Abstract. Sentinel-2 satellite imagery has been shown by studies to be
capable of detecting and quantifying methane emissions from oil and gas
production. However, current methods lack performance calibration with
ground-truth testing. This study developed a multi-band–multi-pass–multi-comparison-date methane retrieval algorithm that enhances Sentinel-2 sensitivity to methane plumes. The method was calibrated
using data from a large-scale controlled-release test in Ehrenberg, Arizona,
in fall 2021, with three algorithm parameters tuned based on the true
emission rates.

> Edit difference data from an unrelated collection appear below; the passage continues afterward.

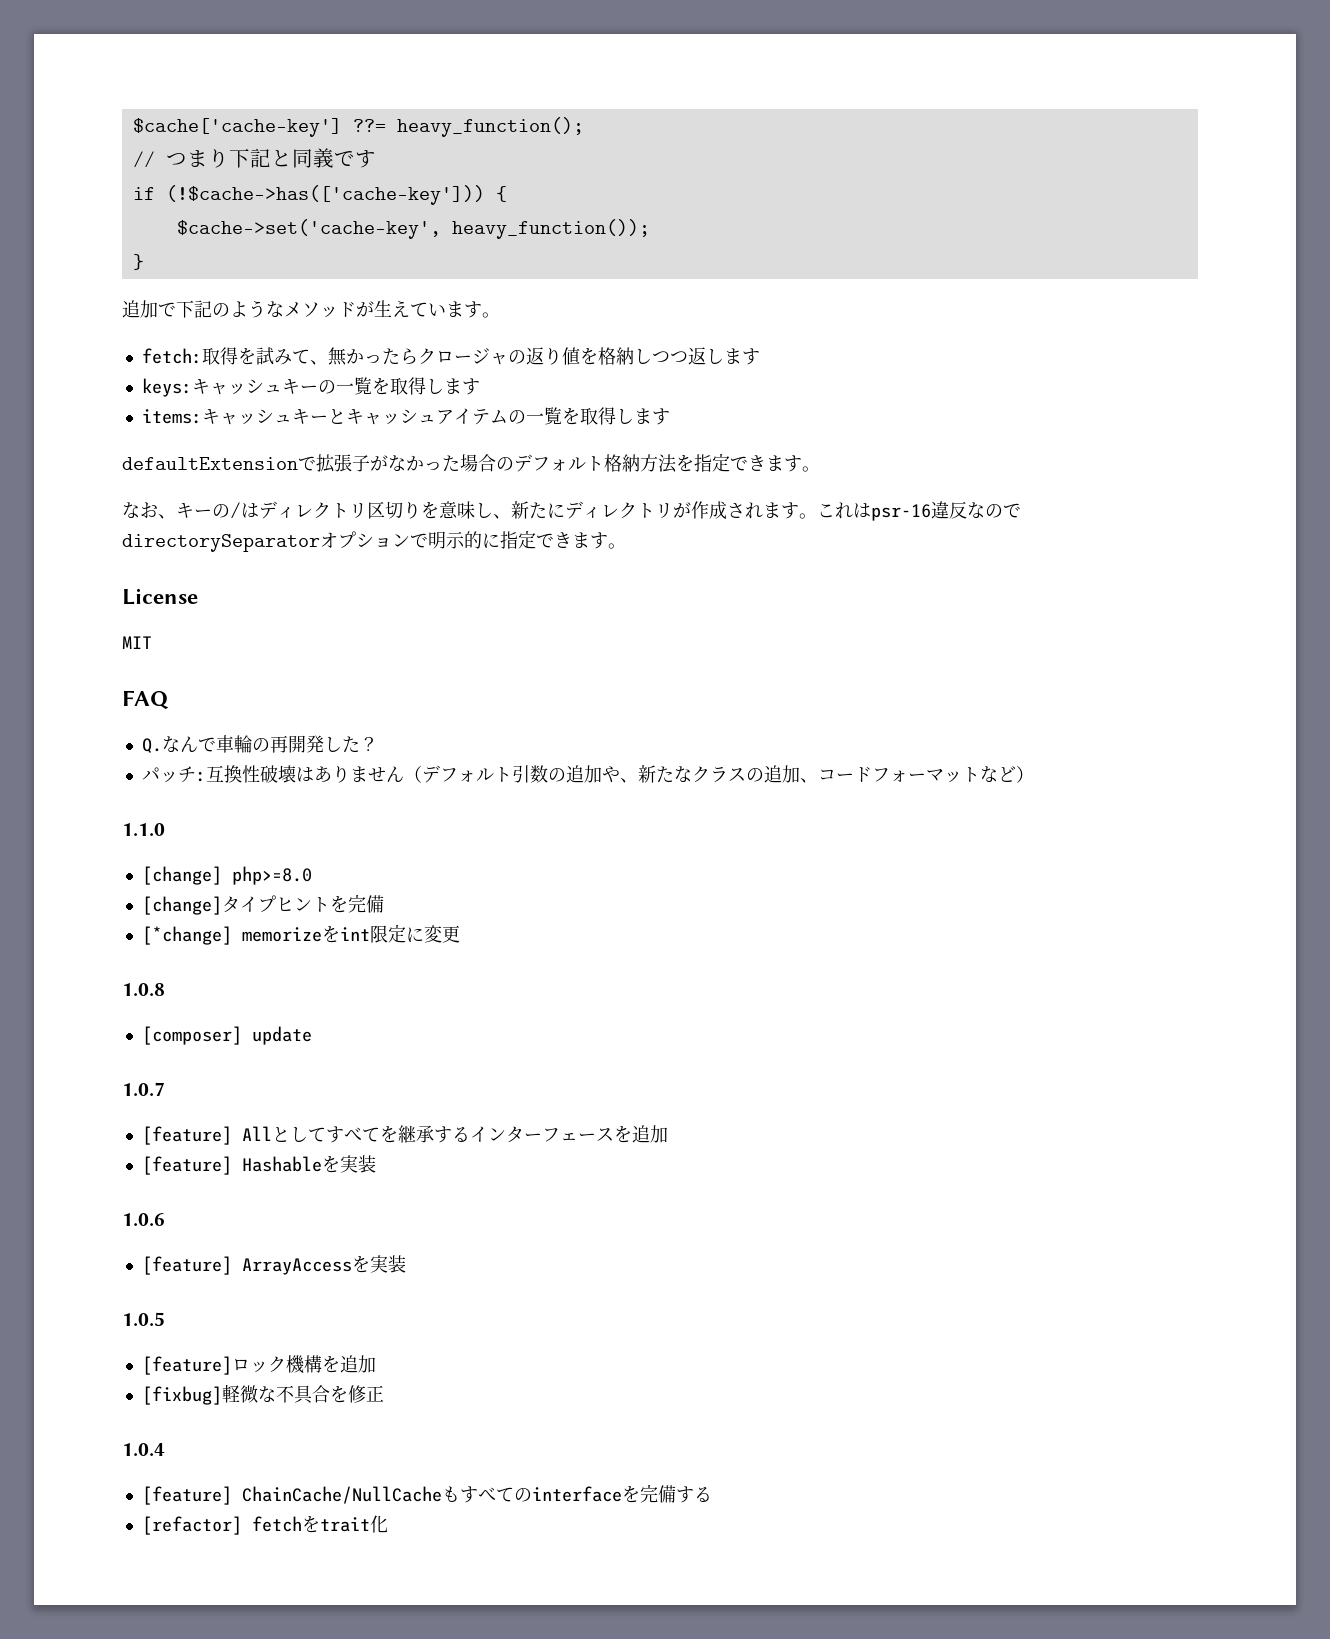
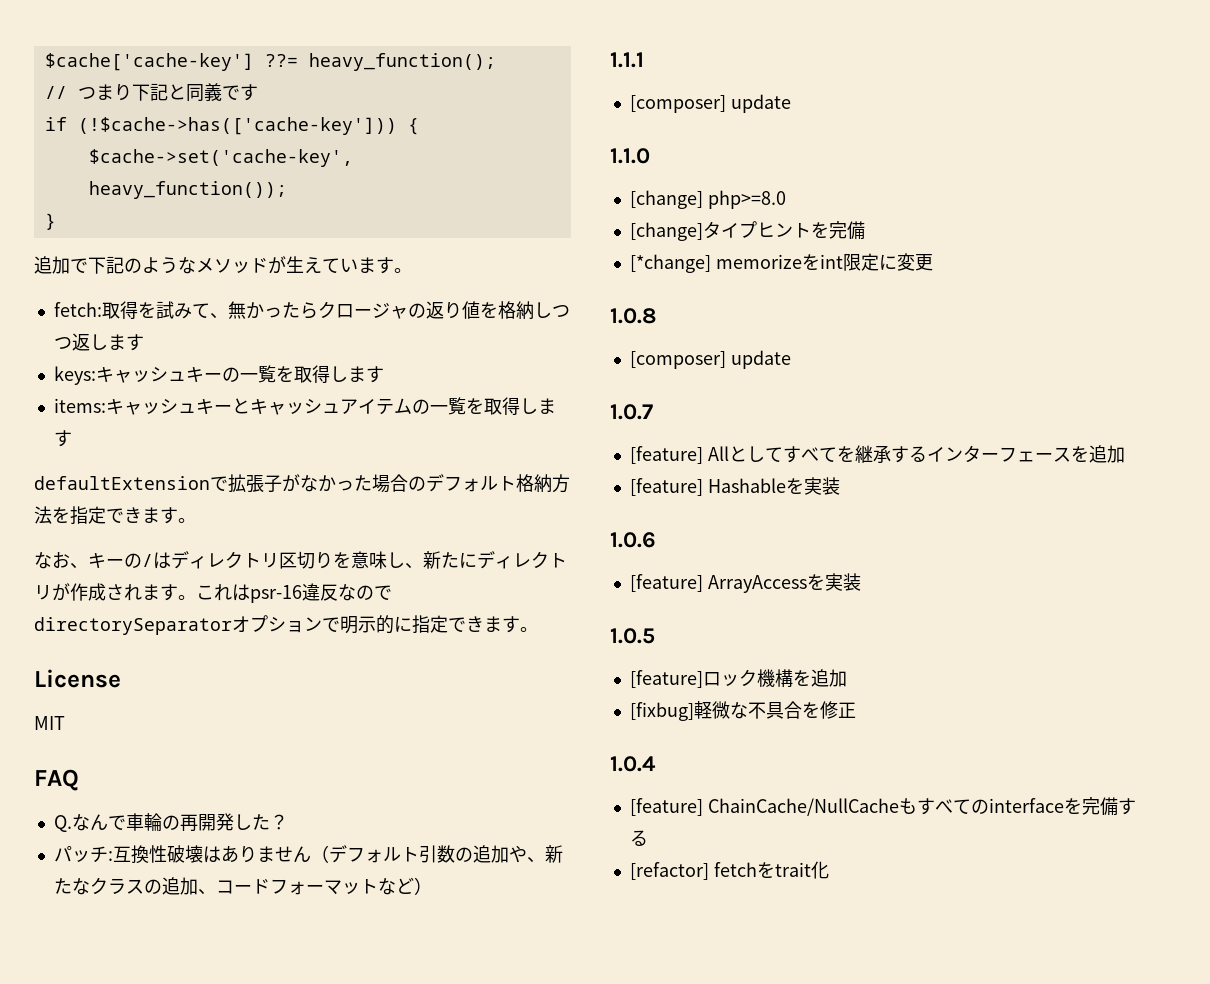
+ 1.1.1
+ [composer] update

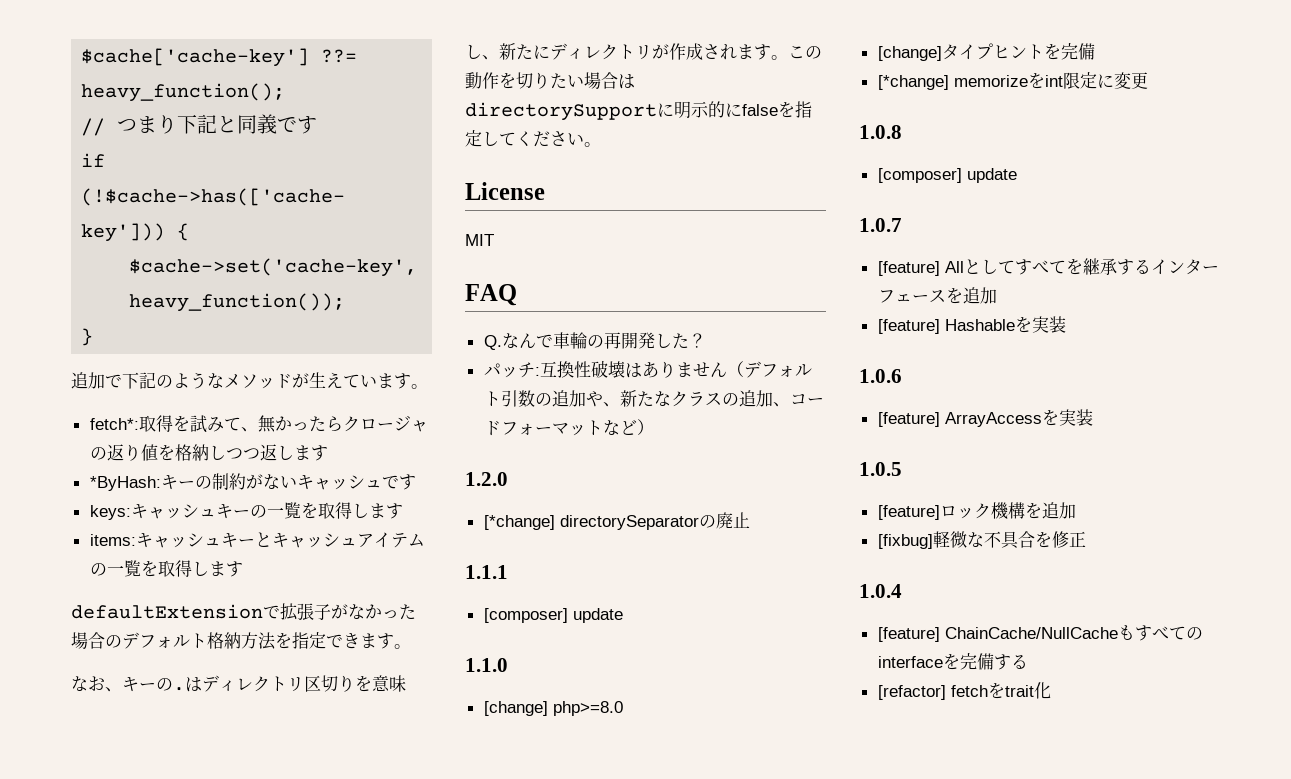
- fetch:取得を試みて、無かったらクロージャの返り値を格納しつつ返します
+ fetch*:取得を試みて、無かったらクロージャの返り値を格納しつつ返します
+ *ByHash:キーの制約がないキャッシュです
- なお、キーの/はディレクトリ区切りを意味し、新たにディレクトリが作成されます。
+ なお、キーの.はディレクトリ区切りを意味し、新たにディレクトリが作成されます。
- これはpsr-16違反なのでdirectorySeparatorオプションで明示的に指定できます。
+ この動作を切りたい場合はdirectorySupportに明示的にfalseを指定してください。
+ 1.2.0
+ [*change] directorySeparatorの廃止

Tuned parameters are the pixel-level concentration upper-bound threshold during extreme value removal, the number of comparison
dates, and the pixel-level methane concentration percentage threshold when
determining the spatial extent of a plume. We found that a low value of the
upper-bound threshold during extreme value removal can result in false
negatives. A high number of comparison dates helps enhance the algorithm
sensitivity to the plumes in the target date, but values in excess of
12 d are neither necessary nor computationally efficient. A high percentage
threshold when determining the spatial extent of a plume helps enhance the
quantification accuracy, but it may harm the yes/no detection accuracy. We
found that there is a trade-off between quantification accuracy and
detection accuracy. In a scenario with the highest quantification accuracy,
we achieved the lowest quantification error and had zero false-positive
detections; however, the algorithm missed three true plumes, which reduced the
yes/no detection accuracy. In contrast, all of the true plumes were
detected in the highest detection accuracy scenario, but the emission rate
quantification had higher errors. We illustrated a two-step method that
updates the emission rate estimates in an interim step, which improves
quantification accuracy while keeping high yes/no detection accuracy. We
also validated the algorithm's ability to detect true positives and true
negatives in two application studies.